▸ Information:
......
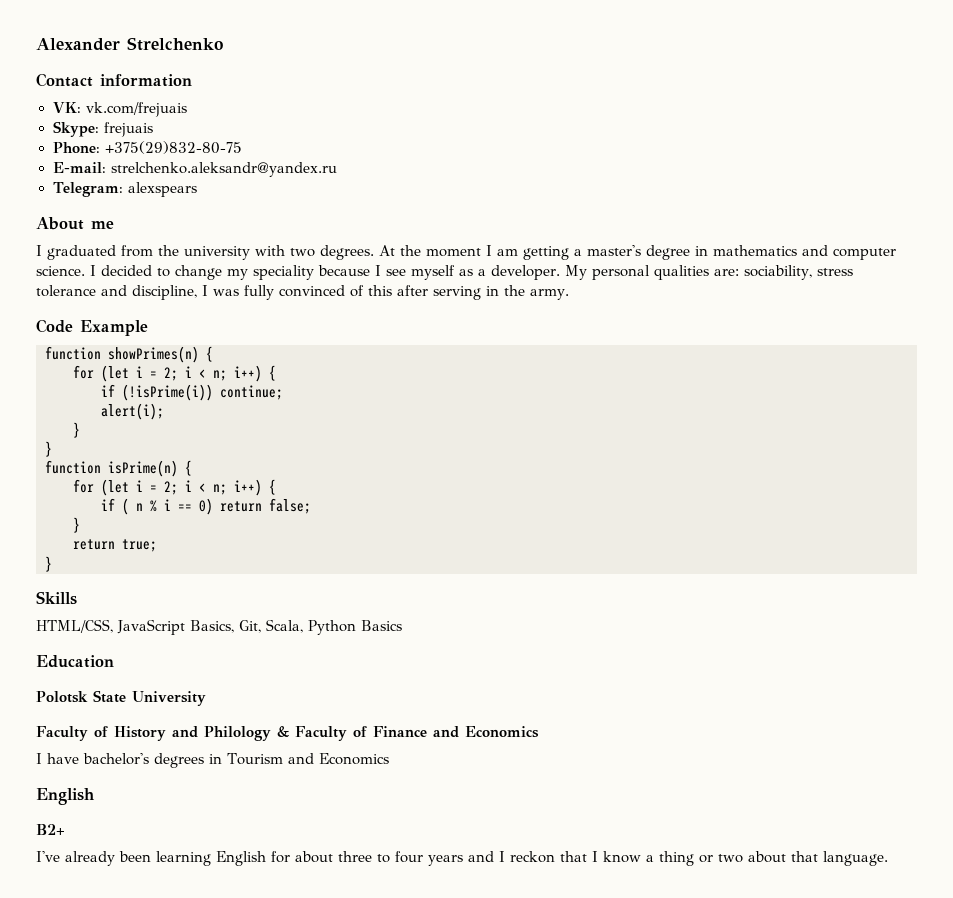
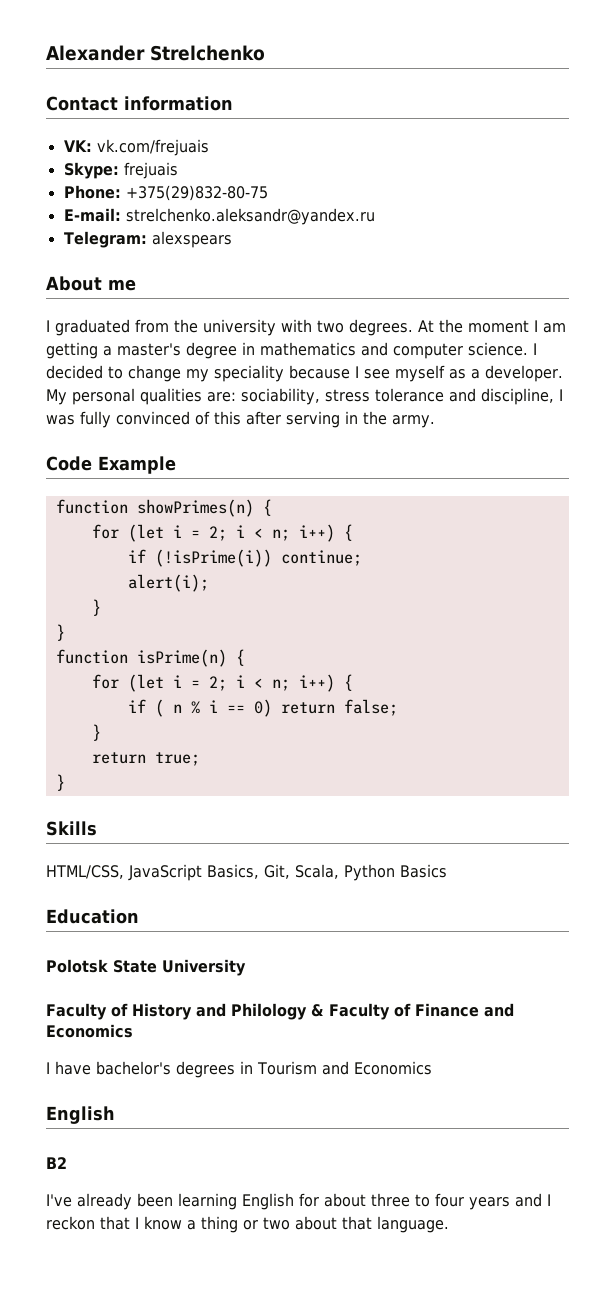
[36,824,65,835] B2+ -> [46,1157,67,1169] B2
......
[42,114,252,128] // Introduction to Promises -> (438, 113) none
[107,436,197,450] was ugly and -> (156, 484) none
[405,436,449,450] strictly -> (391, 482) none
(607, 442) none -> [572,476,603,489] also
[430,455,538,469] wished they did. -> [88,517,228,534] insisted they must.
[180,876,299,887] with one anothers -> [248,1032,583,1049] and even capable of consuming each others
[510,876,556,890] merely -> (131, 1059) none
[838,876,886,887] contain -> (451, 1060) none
......
▸ Problem to solve:
Print exactly the lines above from the one with "[42,114,252,128] // Introduction" to the one with "[838,876,886,887] contain -> (451, 1060) none", including both.

▸ Answer box:
[42,114,252,128] // Introduction to Promises -> (438, 113) none
[107,436,197,450] was ugly and -> (156, 484) none
[405,436,449,450] strictly -> (391, 482) none
(607, 442) none -> [572,476,603,489] also
[430,455,538,469] wished they did. -> [88,517,228,534] insisted they must.
[180,876,299,887] with one anothers -> [248,1032,583,1049] and even capable of consuming each others
[510,876,556,890] merely -> (131, 1059) none
[838,876,886,887] contain -> (451, 1060) none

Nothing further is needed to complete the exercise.